The introduction of herbicides and weedicides, as part of commercial farm operations, has badly affected women, as they have a monopoly over weeding and hoeing. Women farm workers are also more exposed to health hazards like gynaecological infections, arthritis, and intestinal and parasitic infections, with no medical allowances for treatment, due to the increased use of ago-chemicals.

Instead of helping women, new technologies in the farm sector are working to their disadvantage. For example, the introduction of biological technologies to develop high-yielding varieties and tissue culture technology are robbing women employed in farm nurseries of their jobs. This is a process that will only worsen in the coming days, the report says.

The study looks at various farm sectors and sees the disastrous impact of globalisation everywhere. In the plantation sector, it says, tea plantation workers in Kerala, West Bengal and Tamil Nadu are facing starvation following the closure of several small and medium plantations. The reasons: unrestricted imports and a sharp decline in international tea prices.

A substantial part of farm operations in Kerala involves various types of plantations including tea, rubber and coconuts. Ever since economic liberalisation became the development mantra, the report states, Kerala has been at the receiving end. Flooded with cheap, highly subsidised agricultural imports, Kerala's agrarian economy has been thrown out of gear. Whether it is imports of palm oil, rubber, coffee or tea, almost every aspect of the state's socio-economy has been negatively impacted.

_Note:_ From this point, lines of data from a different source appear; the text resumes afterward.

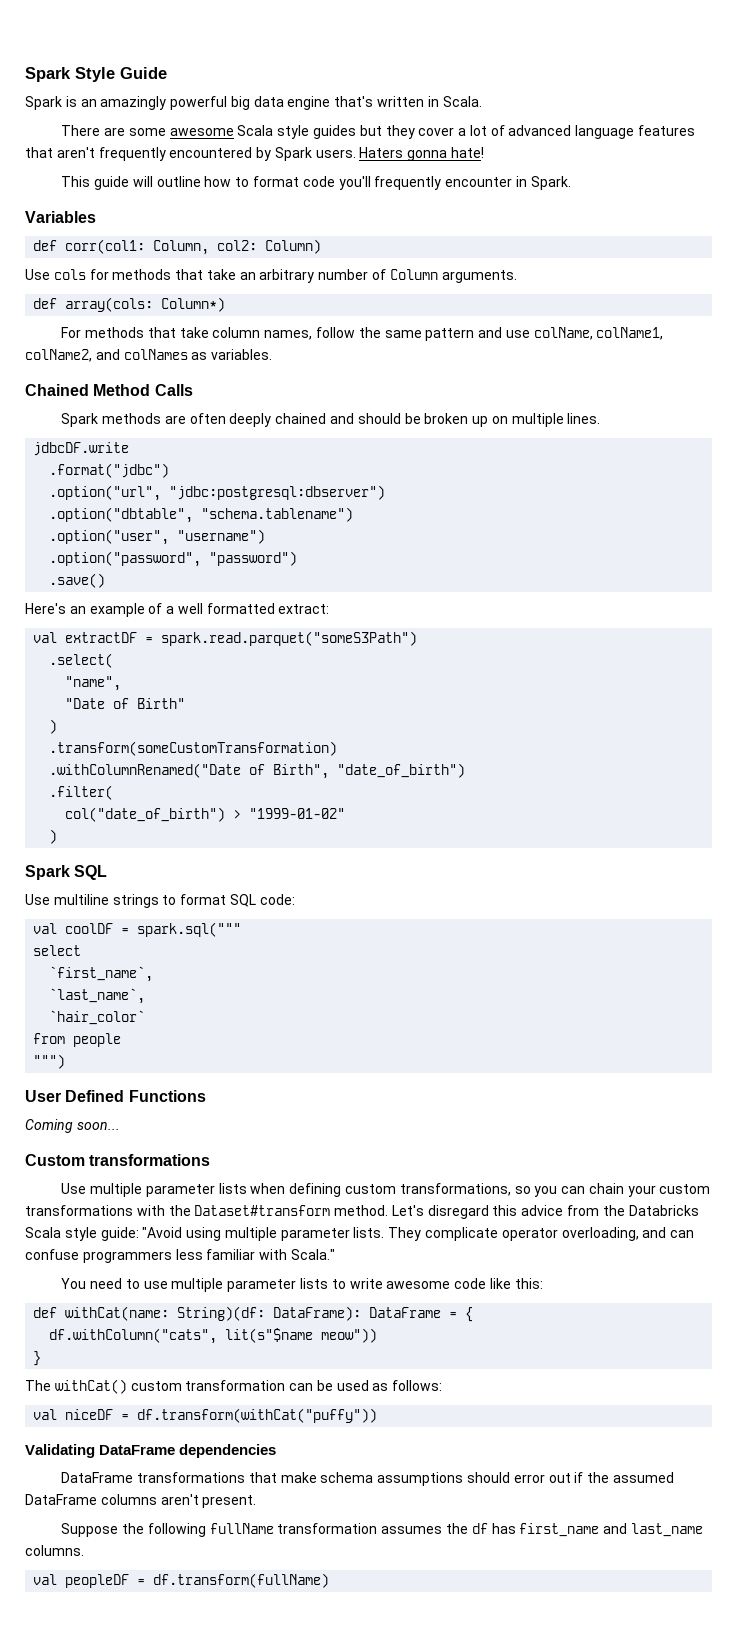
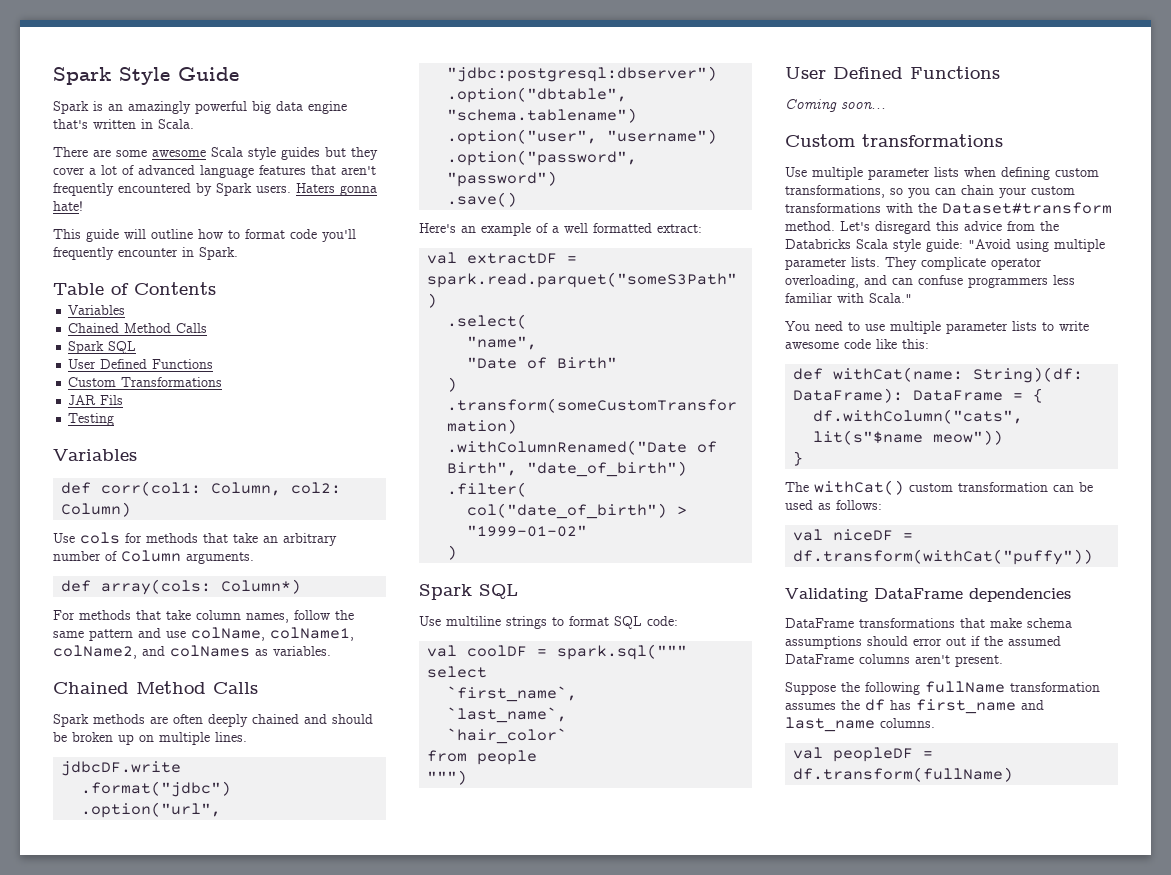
(571, 183) none -> [53,282,216,295] [68,305,126,315] [68,323,208,333] [68,341,137,354] [68,359,214,369] [68,377,223,387] [68,395,124,405] [68,413,115,426] // Table of Contents // Variables // Chained Method Calls // Spark SQL // User Defined Functions // Custom Transformations // JAR Fils // Testing

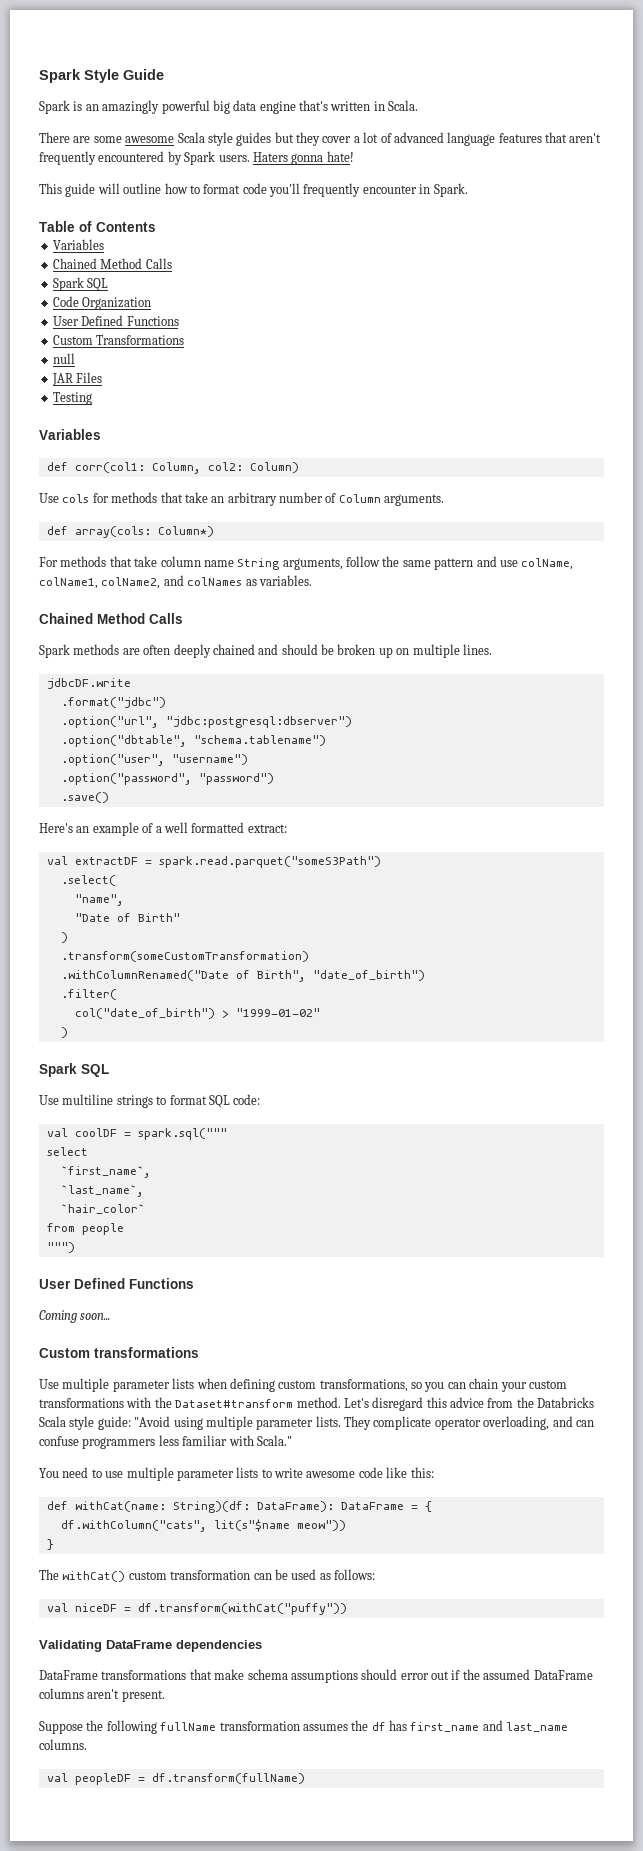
(137, 347) none -> [52,296,152,310] // Code Organization
(223, 382) none -> [52,353,75,364] // null
[100,395,124,405] Fils -> [76,372,103,383] Files
[246,613,289,623] names, -> [203,558,343,570] name String arguments,

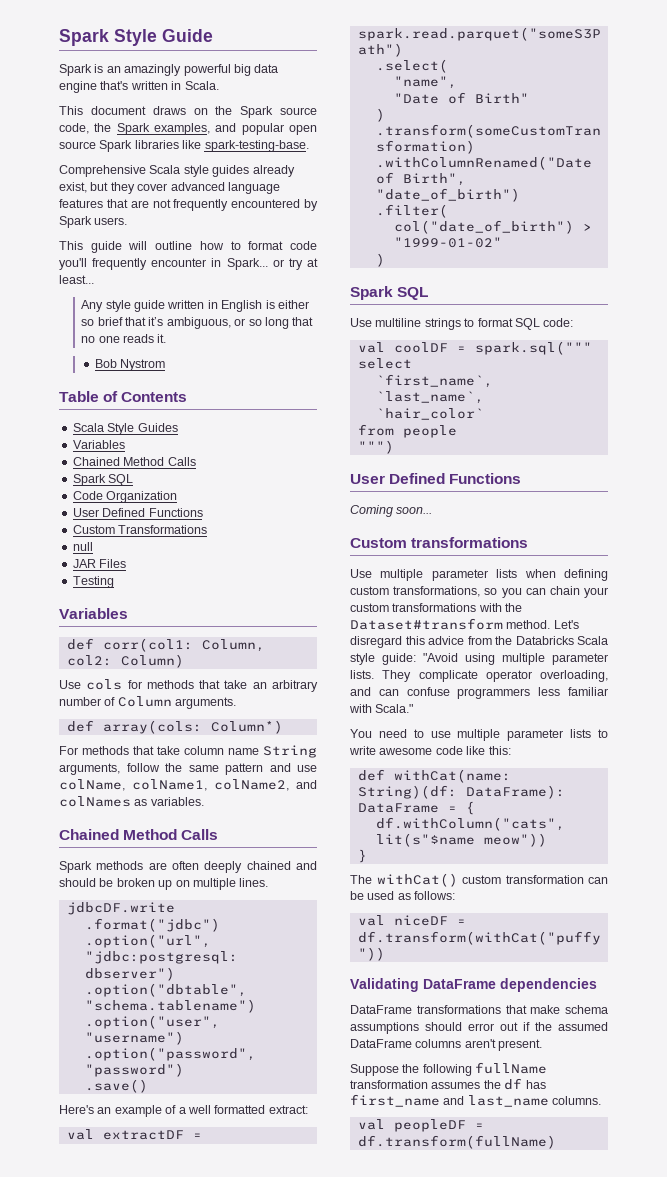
[39,132,175,143] There are some awesome -> [59,106,317,118] [59,123,317,135] [59,140,309,152] [59,165,146,177] This document draws on the Spark source code, the Spark examples, and popular open source Spark libraries like spark-testing-base. // Comprehensive
(272, 139) none -> [252,165,295,177] [59,182,87,193] already exist,
[353,132,392,143] a lot of -> (168, 187) none
[569,133,602,143] aren't -> [130,199,171,208] are not
[252,151,354,165] Haters gonna hate! -> (128, 221) none
[433,183,468,197] Spark. -> [226,258,318,270] [59,275,94,284] [81,300,309,312] [81,317,314,329] [81,334,167,343] [95,359,166,371] Spark... or try at least... // Any style guide written in English is either so brief that it’s ambiguous, or so long that no one reads it. // Bob Nystrom
(156, 227) none -> [72,423,178,435] // Scala Style Guides

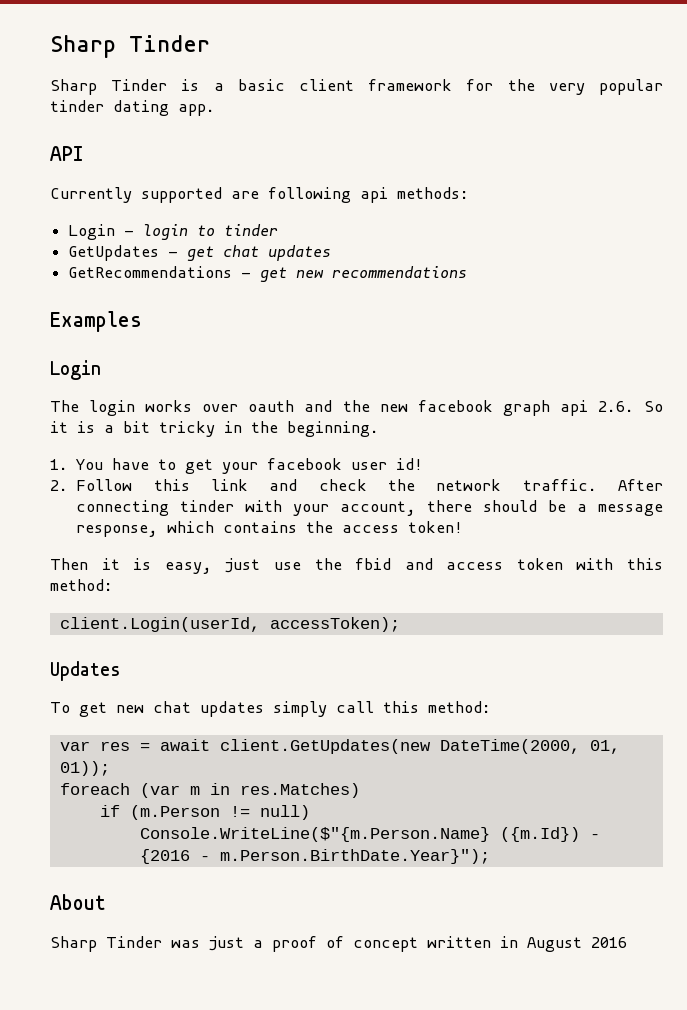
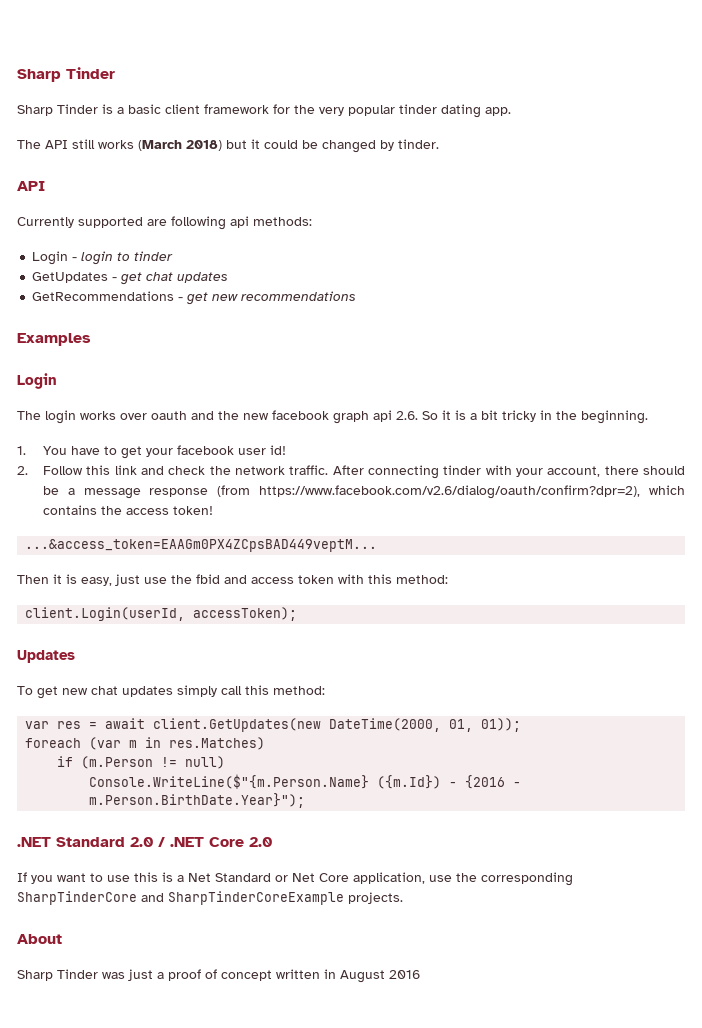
(215, 110) none -> [17,139,439,153] // The API still works (March 2018) but it could be changed by tinder.
[76,525,159,537] response, -> [149,485,641,499] response (from https://www.facebook.com/v2.6/dialog/oauth/confirm?dpr=2),
(464, 527) none -> [25,539,378,552] // ...&access_token=EAAGm0PX4ZCpsBAD449veptM...
(490, 856) none -> [17,837,272,847] [17,872,573,886] [17,891,403,905] // .NET Standard 2.0 / .NET Core 2.0 // If you want to use this is a Net Standard or Net Core application, use the corresponding SharpTinderCore and SharpTinderCoreExample projects.

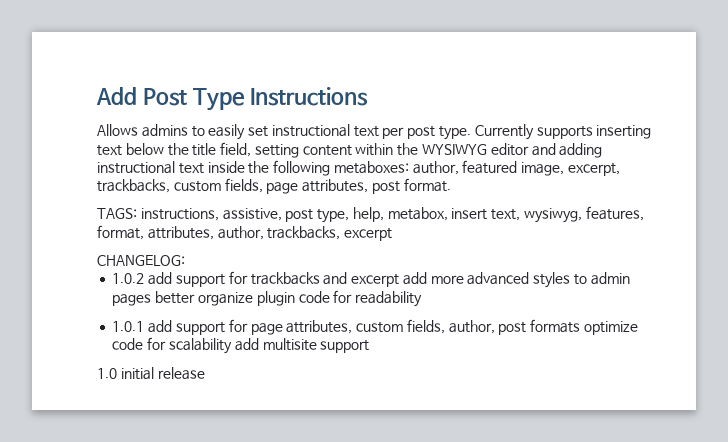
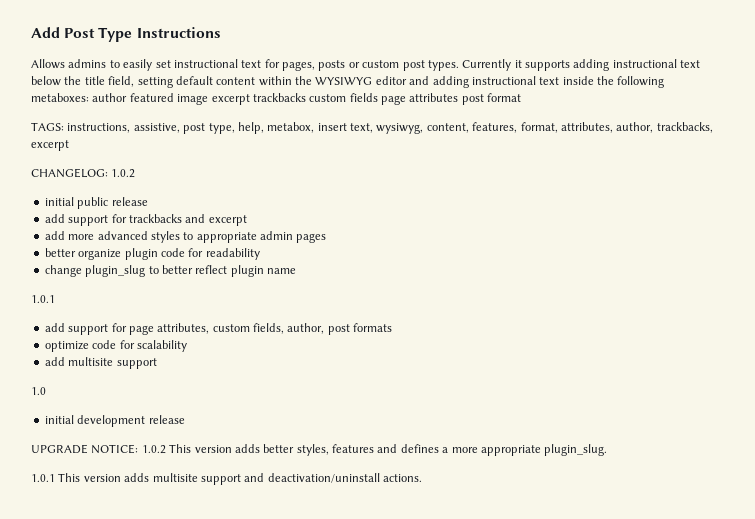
[382,124,652,140] per post type. Currently supports inserting -> [264,59,677,71] for pages, posts or custom post types. Currently it supports adding instructional
(299, 151) none -> [175,76,213,85] default
[412,160,621,176] [97,178,451,194] author, featured image, excerpt, trackbacks, custom fields, page attributes, post format. -> [92,93,522,105] author featured image excerpt trackbacks custom fields page attributes post format
(583, 215) none -> [426,123,469,133] content,
[112,273,145,284] // 1.0.2 -> [111,169,136,178] [44,197,148,209] 1.0.2 // initial public release //
(400, 280) none -> (247, 220) //
(587, 279) none -> [196,232,257,243] appropriate
(152, 300) none -> (327, 238) //
[112,321,145,332] // 1.0.1 -> [44,265,296,277] [31,295,55,303] // change plugin_slug to better reflect plugin name // 1.0.1 //
(581, 326) none -> (393, 327) //
(232, 346) none -> (187, 346) //
[120,367,205,380] initial release -> [44,415,185,427] [31,444,608,456] [31,473,422,485] // initial development release // UPGRADE NOTICE: 1.0.2 This version adds better styles, features and defines a more appropriate plugin_slug. // 1.0.1 This version adds multisite support and deactivation/uninstall actions.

The report paints a gloomy picture and insists there is urgent need to review our policies and re-work our strategies to stop a disaster from happening in the Indian countryside. Sabitri, a woman from Bhelwara village in Bishnugarh, Madhya Pradesh, sums up the rural Indian experience in the following words: “ K het kharab ho gaya,” she says , “labh ke liye purana dhan dhod diya.” (Our fields are now spoilt. For profit, people have thrown out our ancient assets.)

This is a sentiment echoed at all the jan sunwais , whether in Punjab in the north, Bengal in east, Karnataka in the south or Bundelkhand in middle India.